* **Directions for this task**
Every entry below must be retyped exactly, and the pictures must be left out.

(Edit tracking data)
++++++++++

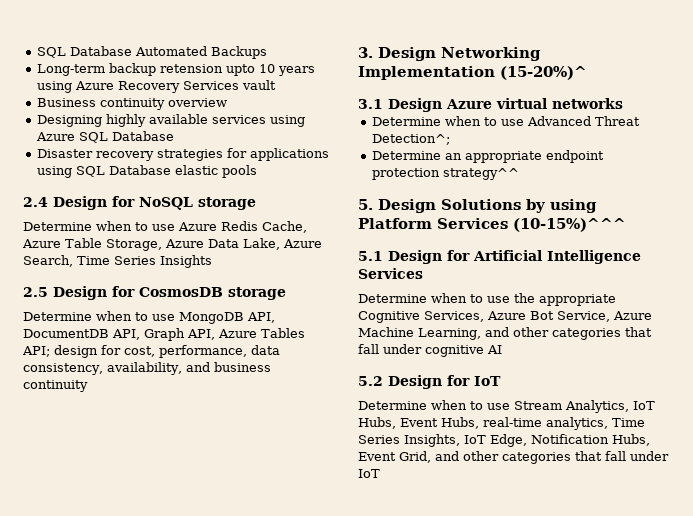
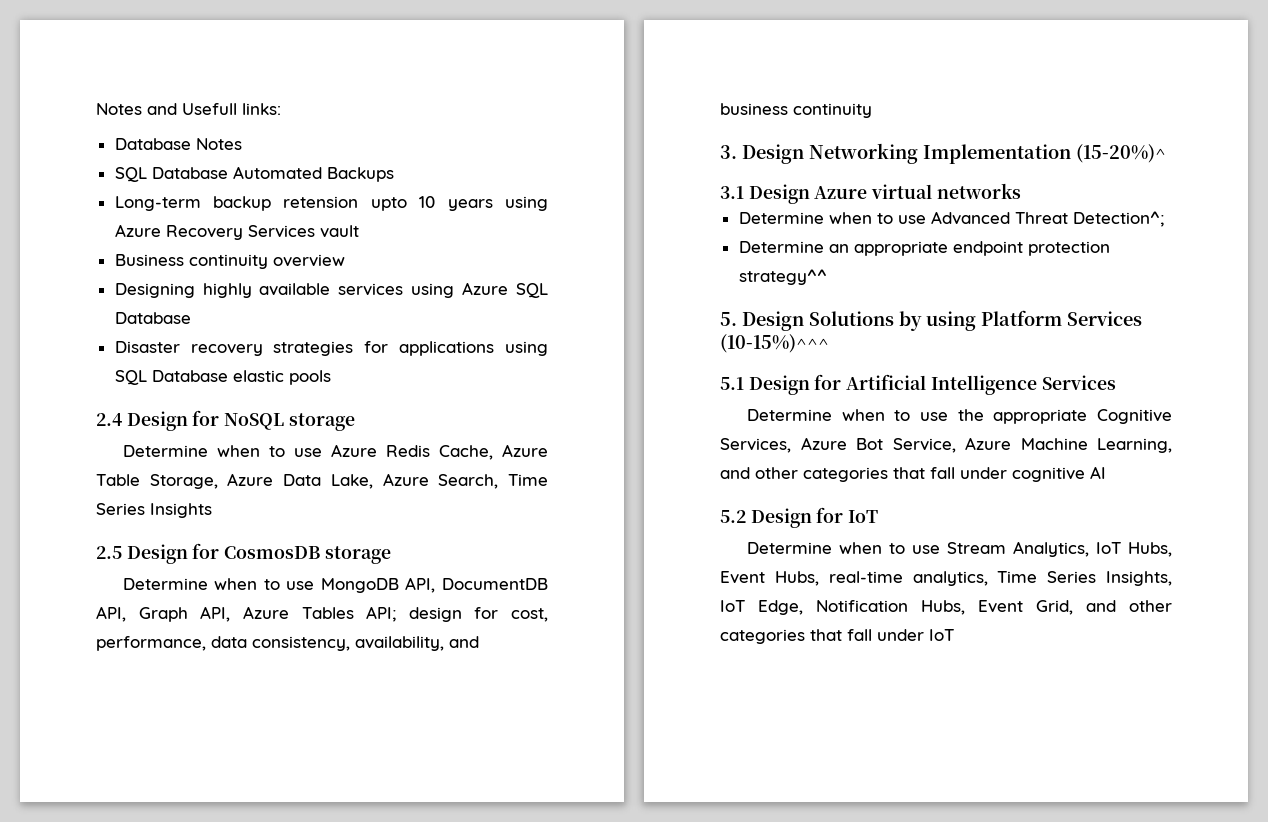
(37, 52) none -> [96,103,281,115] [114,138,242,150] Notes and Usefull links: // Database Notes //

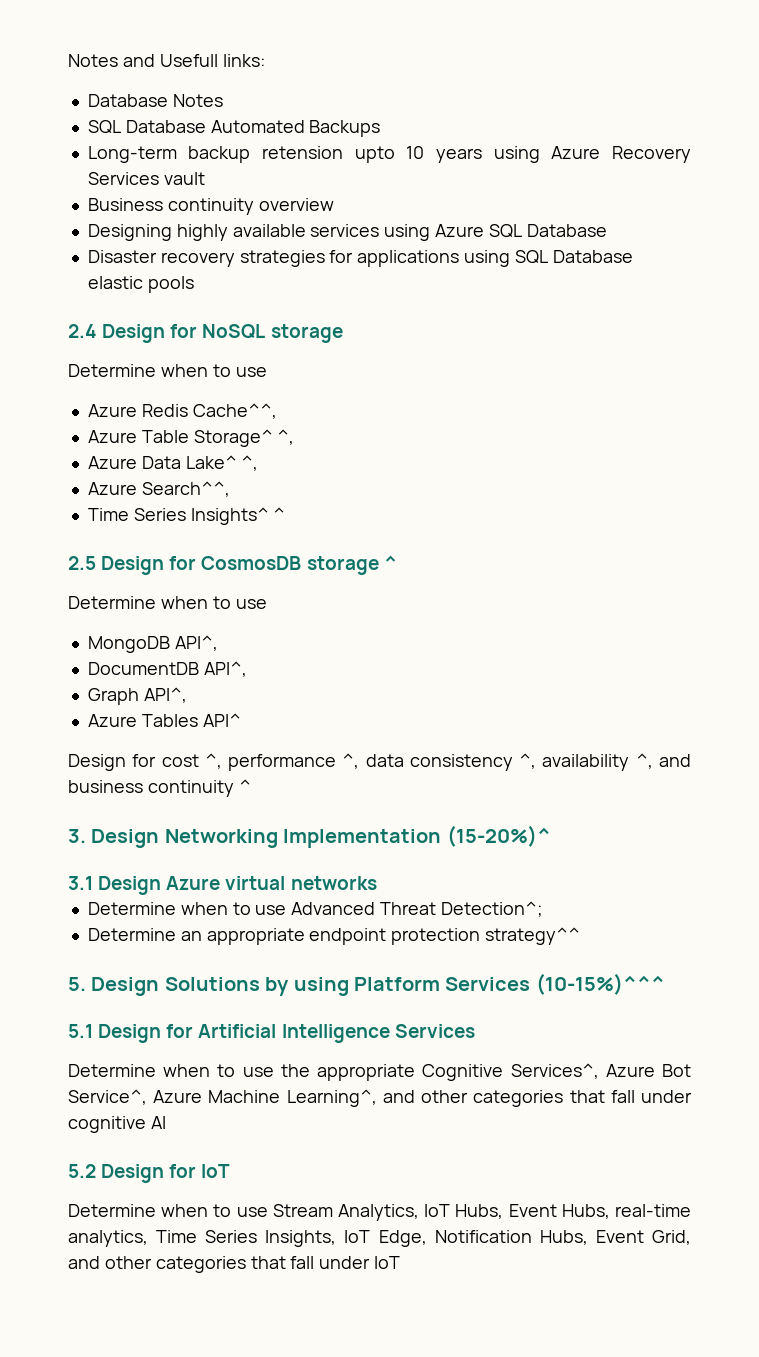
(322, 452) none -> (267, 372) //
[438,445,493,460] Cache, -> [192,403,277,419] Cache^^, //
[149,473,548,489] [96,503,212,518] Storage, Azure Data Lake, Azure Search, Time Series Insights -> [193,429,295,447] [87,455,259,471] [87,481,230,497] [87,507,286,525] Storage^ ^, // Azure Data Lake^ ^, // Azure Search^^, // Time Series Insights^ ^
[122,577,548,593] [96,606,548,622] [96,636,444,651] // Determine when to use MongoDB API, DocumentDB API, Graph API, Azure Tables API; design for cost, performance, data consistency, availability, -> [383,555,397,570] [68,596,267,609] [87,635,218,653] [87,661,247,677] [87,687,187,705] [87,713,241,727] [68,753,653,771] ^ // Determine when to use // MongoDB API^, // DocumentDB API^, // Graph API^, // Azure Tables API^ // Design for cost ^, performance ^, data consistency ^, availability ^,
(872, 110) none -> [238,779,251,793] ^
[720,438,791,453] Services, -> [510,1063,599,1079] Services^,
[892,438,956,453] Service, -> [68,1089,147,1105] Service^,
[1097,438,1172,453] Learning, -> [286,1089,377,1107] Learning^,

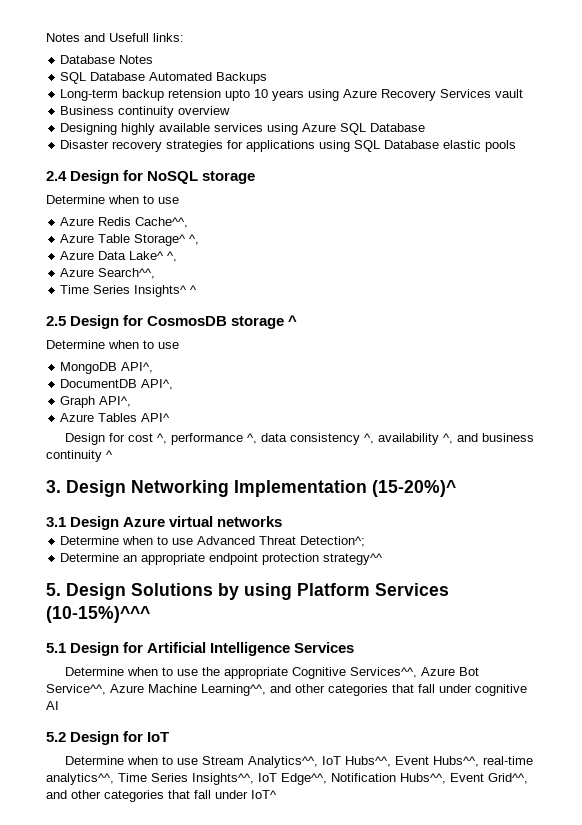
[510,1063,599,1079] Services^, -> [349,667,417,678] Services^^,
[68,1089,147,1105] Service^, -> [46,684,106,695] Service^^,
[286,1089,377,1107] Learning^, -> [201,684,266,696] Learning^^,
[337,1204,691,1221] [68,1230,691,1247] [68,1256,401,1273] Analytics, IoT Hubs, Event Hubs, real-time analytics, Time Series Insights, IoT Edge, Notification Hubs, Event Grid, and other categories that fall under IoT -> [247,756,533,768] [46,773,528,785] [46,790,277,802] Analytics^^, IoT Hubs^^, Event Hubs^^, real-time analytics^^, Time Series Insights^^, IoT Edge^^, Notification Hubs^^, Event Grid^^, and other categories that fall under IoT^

++++++++++

* **Result for this exercise**
(37, 52) none -> [96,103,281,115] [114,138,242,150] Notes and Usefull links: // Database Notes //

(322, 452) none -> (267, 372) //
[438,445,493,460] Cache, -> [192,403,277,419] Cache^^, //
[149,473,548,489] [96,503,212,518] Storage, Azure Data Lake, Azure Search, Time Series Insights -> [193,429,295,447] [87,455,259,471] [87,481,230,497] [87,507,286,525] Storage^ ^, // Azure Data Lake^ ^, // Azure Search^^, // Time Series Insights^ ^
[122,577,548,593] [96,606,548,622] [96,636,444,651] // Determine when to use MongoDB API, DocumentDB API, Graph API, Azure Tables API; design for cost, performance, data consistency, availability, -> [383,555,397,570] [68,596,267,609] [87,635,218,653] [87,661,247,677] [87,687,187,705] [87,713,241,727] [68,753,653,771] ^ // Determine when to use // MongoDB API^, // DocumentDB API^, // Graph API^, // Azure Tables API^ // Design for cost ^, performance ^, data consistency ^, availability ^,
(872, 110) none -> [238,779,251,793] ^
[720,438,791,453] Services, -> [510,1063,599,1079] Services^,
[892,438,956,453] Service, -> [68,1089,147,1105] Service^,
[1097,438,1172,453] Learning, -> [286,1089,377,1107] Learning^,

[510,1063,599,1079] Services^, -> [349,667,417,678] Services^^,
[68,1089,147,1105] Service^, -> [46,684,106,695] Service^^,
[286,1089,377,1107] Learning^, -> [201,684,266,696] Learning^^,
[337,1204,691,1221] [68,1230,691,1247] [68,1256,401,1273] Analytics, IoT Hubs, Event Hubs, real-time analytics, Time Series Insights, IoT Edge, Notification Hubs, Event Grid, and other categories that fall under IoT -> [247,756,533,768] [46,773,528,785] [46,790,277,802] Analytics^^, IoT Hubs^^, Event Hubs^^, real-time analytics^^, Time Series Insights^^, IoT Edge^^, Notification Hubs^^, Event Grid^^, and other categories that fall under IoT^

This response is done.